Monday, July 18, 2011

Mana Waka - a piece of history

Trisha and I went to a screening of a new print of Merita Mita's 1990 re-visioning of Mana Waka, a film documenting the felling, carving and floating of Maori waka (canoes) by Tainui, in preparation for the 100th anniversary of the Treaty of Waitangi, in 1940.

Aside from its historical significance the film is notable for a few interesting filmic variations. The use of voice-over (bi-lingual) was sparing, filling in detail only when it added to what was shown on screen. Much of the running time was filled with scenes with no spoken words, but relying on the sounds of the bush (axes, timberjacks, yoked bullock teams, the birds and insects of the forest.) Because these sounds were primary, they were in fact dialogue, in the way that another film might use spoken words. The sounds had an ebb and flow, a dynamic range. The audience responded to moments (when the waka base was being transported down a steep gully it almost upended - and the audience gasped) as they would to any other filmic dialogue. With intensity, with intimacy.

The film was a reminder of the giant of NZ cinema that was Merita Mita, and it was a privilege to be in the presence of her whanau and iwi in the theatre.  

Waka on the Thames

Here's a link to a short article and other links about the historic floating of the waka commissioned by Toi Maori Aoteroa (The Maori Arts Council) on the Thames in London earlier this month. I have to say, with an eye to history, this image has a mischievous edge that makes me smile.

There's certainly an Alternative History novel in there somewhere.

Katerina Mataira - Groundbreaker

Sad news on Saturday of the death of Katerina Mataira at the age of 79.

Katerina was a groundbreaker in the field of writing for children in Te Reo Maori, both as a writer and a translator. She was born in Tokomaru Bay in 1932 and trained as a teacher and art educator.

Katarina had nine children and leaves behind 50 grandchildren and great grandchildren and one great great grandchild.

In the few times I spoke to her I always found her wise and very progressive in her thinking, while retaining her feel for roots. She had a strong sense of the linking of past, present and future and of language and the arts being a living thing, constantly changing but always born of the past, of whakapapa, of those who have carved their paths before us.


A tangi will be held on Tuesday at Ohinewaiapu Marae in Rangitukia, 25km north east of Ruatoria. Farewell to a great lady.

Legacy Writing and Self Publishing workshops in Whangarei

The Story Bridge ran 2 days of Legacy Writing workshops in Whangarei last weekend. We had around 30 attendees over the 4 workshops, including several people repeating seminars. Some took the Intro to Legacy Writing, then the Advanced the next day. Some took either of the Legacy workshops then the Self Publishing workshop on the Sunday afternoon.

Whangarei city library is a modern, glass walled building with great light and a real feeling of space and airiness and had a real feel of community. Reminds us of the centrality of libraries in communities, especially in the smaller centres. Trisha and I headed out to Whangarei heads the afternoon before the workshop. Man, it was cold but, I think the term is 'bracing.' Beaches are awesome in any season, in any weather, with the earth showing you her different faces, different voices.
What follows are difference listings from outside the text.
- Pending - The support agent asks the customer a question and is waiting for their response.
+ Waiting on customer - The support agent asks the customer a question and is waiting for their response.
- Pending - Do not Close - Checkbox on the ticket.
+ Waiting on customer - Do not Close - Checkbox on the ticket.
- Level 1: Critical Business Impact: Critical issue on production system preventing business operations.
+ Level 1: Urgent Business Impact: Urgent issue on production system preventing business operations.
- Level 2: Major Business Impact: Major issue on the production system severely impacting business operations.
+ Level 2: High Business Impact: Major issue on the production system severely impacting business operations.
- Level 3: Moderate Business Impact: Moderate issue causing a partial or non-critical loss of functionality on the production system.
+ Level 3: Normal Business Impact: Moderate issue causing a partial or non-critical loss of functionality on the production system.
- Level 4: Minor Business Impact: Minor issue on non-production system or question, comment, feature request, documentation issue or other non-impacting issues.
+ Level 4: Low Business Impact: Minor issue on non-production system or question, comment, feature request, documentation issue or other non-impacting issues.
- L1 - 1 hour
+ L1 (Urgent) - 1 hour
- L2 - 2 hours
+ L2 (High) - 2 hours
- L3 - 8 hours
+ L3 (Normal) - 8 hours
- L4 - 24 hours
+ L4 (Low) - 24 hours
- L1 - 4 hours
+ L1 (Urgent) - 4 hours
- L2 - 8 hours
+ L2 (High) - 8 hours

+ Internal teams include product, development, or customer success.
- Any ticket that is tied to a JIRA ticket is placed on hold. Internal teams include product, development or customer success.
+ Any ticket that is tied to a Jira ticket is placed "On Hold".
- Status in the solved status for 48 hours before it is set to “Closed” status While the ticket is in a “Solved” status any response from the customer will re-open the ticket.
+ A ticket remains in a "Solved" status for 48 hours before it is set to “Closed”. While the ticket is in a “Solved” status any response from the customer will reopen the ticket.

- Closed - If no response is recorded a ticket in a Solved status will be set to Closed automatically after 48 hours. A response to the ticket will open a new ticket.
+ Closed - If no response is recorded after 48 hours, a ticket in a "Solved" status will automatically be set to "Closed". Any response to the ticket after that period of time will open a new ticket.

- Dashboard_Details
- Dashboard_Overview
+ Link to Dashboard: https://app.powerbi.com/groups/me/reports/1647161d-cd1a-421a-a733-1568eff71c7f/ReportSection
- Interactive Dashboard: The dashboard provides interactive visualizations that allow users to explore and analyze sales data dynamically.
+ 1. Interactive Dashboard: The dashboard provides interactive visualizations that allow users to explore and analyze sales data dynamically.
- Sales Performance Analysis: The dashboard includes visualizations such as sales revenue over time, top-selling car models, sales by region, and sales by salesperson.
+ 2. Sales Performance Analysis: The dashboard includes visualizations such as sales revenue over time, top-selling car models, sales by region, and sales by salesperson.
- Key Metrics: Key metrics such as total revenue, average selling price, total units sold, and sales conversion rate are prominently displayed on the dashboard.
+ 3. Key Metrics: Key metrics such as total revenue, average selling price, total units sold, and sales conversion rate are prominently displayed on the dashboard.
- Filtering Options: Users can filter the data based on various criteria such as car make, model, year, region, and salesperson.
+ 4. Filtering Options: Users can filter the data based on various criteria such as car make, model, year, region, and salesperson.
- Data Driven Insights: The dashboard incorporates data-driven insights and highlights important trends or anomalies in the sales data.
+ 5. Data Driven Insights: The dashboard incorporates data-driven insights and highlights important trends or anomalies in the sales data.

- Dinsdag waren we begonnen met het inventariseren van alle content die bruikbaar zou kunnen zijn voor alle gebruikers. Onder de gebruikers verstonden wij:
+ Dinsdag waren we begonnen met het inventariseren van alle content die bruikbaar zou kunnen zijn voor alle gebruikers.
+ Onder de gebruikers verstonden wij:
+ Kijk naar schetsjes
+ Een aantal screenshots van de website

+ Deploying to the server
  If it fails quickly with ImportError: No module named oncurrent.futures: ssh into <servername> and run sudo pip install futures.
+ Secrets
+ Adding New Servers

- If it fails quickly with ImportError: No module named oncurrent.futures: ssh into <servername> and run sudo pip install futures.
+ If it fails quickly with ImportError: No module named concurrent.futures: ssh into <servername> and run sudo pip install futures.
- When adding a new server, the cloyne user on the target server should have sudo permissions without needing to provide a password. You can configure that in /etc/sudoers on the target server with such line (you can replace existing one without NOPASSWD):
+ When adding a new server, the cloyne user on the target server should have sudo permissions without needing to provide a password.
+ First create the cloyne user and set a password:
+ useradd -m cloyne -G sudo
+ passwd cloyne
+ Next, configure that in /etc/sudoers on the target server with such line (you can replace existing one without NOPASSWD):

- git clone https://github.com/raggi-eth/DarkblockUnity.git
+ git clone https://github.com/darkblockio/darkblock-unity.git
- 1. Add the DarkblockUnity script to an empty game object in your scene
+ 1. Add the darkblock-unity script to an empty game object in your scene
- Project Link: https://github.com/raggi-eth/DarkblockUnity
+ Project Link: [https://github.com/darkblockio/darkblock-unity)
Most of the attendees at the workshop were from the Whangarei area.Some were well advanced into their writing projects, and a few were just starting out on theirs, so we had a great mix of students.

Participants learned how to approach their legacy/life story project as a writer would - using storytelling approaches to engage the reader in your story - including:

  • description using Show/Don't Tell
  • use of metaphor and motif
  • how to layout dialogue to ebb and flow and contain a sense of place and landscape
  • how to bring your dialogue scenes to life (to give the reader insight into the people in your legacy story - even though they never met them)
  • how to structure the narrative, including flashback technique to capture moments from the past in immediate time
  • how to think of your writing in terms of both the horizontal (plot and sequential event) and vertical axis (resonance, meaning, character insight)
Jocelyn's Self-Publishing workshop was an intensive introduction to the field, including comparisons with traditional and self-publishing options, and the whole process mapped out from finalizing the writing, to book production costings, print/e-book comparisons, down to writing your back-cover blurb and arranging book launches.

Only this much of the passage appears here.